Ce qui aurait pu alors passer pour une révolution conceptuelle de la part des Etats-Unis n’est, à bien y regarder, que la énième expression de son impertinence : « A ce sommet, j’encourage nos partenaires européens à augmenter leurs investissements de défense pour soutenir à la fois les opérations de l’OTAN et de l’UE. L’Amérique croit que si les Européens investissent dans leur propre défense, ils seront également plus forts et plus à même d’agir quand nous nous déployons ensemble. »  Autrement dit, pas question pour la PESD de jouer les free rider.

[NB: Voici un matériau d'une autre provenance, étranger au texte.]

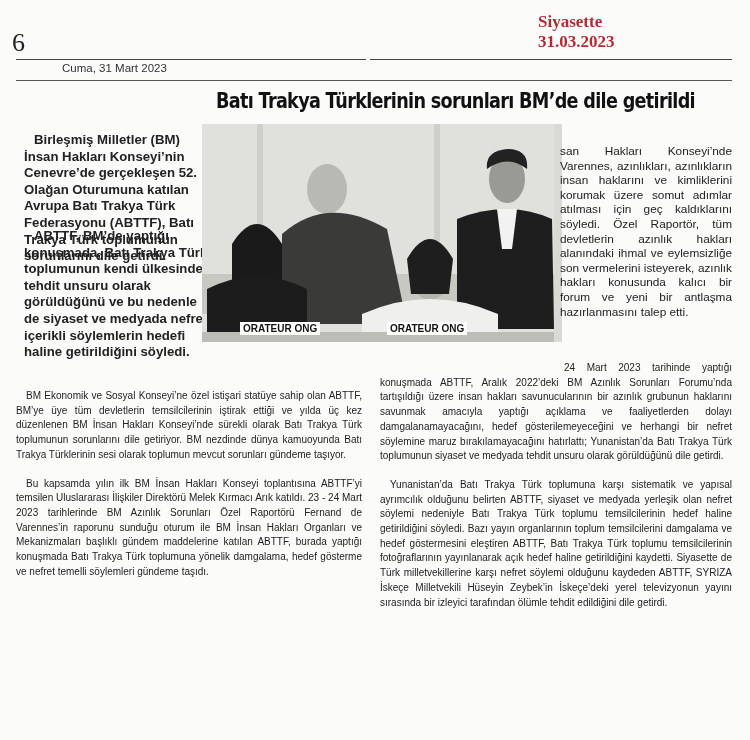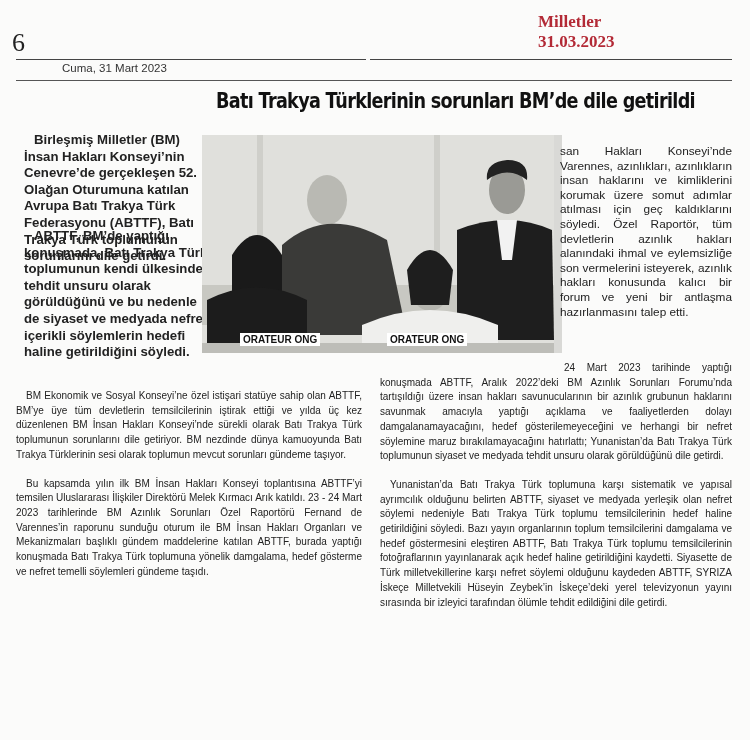"Milletler" div { text: Milletler -> Siyasette }
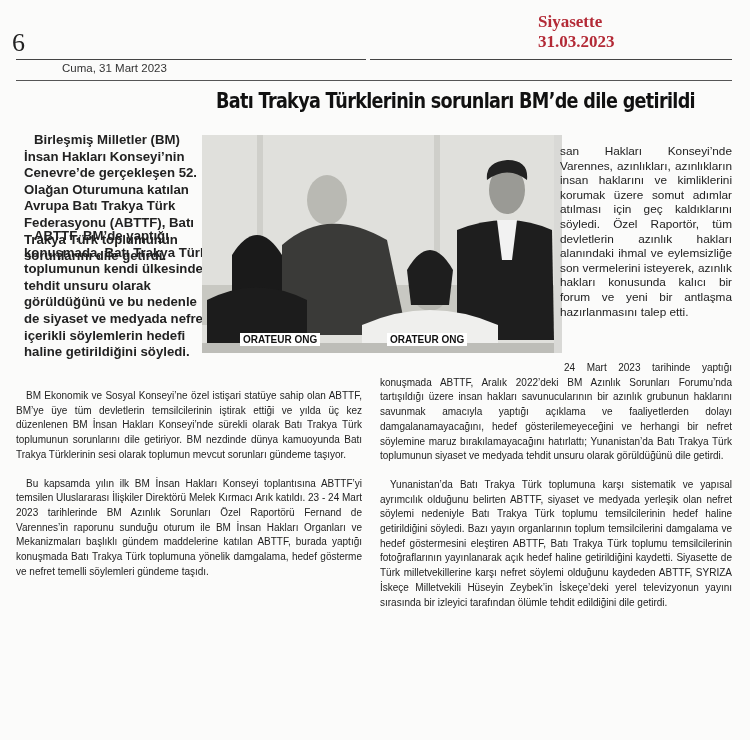"ORATEUR ONG" .photo { top: 135px -> 124px }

On ne vous incite à vous développer que si ça peut aussi nous profiter.

Une défense européenne autonome … mais pas indépendante.

Quant au président Sarkozy, les propos qu’il a tenu à Bucarest sont dans la continuité de ce qu’il répète depuis sont discours aux ambassadeurs du 27 août dernier « Ce sommet est extrêmement important. Il permet de conforter l’Alliance et de renforcer l’Europe de la défense. […] Je voudrais remercier le Président Bush pour ce qu’il a dit. Nous avons besoin de l’OTAN et d’une défense européenne. Nous avons besoin des Etats-Unis et les Etats-Unis ont besoin d’alliés forts. » Cette dernière phrase est éloquente : les deux institutions sont inextricablement liées. Alors quand même si le président français répète vouloir une Europe « autonome » et « plus forte », il admet aussi qu’elle reste à la solde des Américains. Les Etats-Unis tiennent les manettes de l’économie de défense si bien qu’il devient outrageant de parler « parapluie otanien » – le terme de « perfusion capacitaire » conviendrait mieux.

Il est donc très louable de prôner une Europe autonome, mais tant que les intérêts de défense des Etats européens resteront déterminés par les accords économiques et industriels passés avec les Etats-Unis, il n’y aura jamais de réelle indépendance. Et s’il n’y a pas d’autodétermination de l’économie de défense européenne, alors la PESD restera toujours l’objet d’une main invisible nommée OTAN.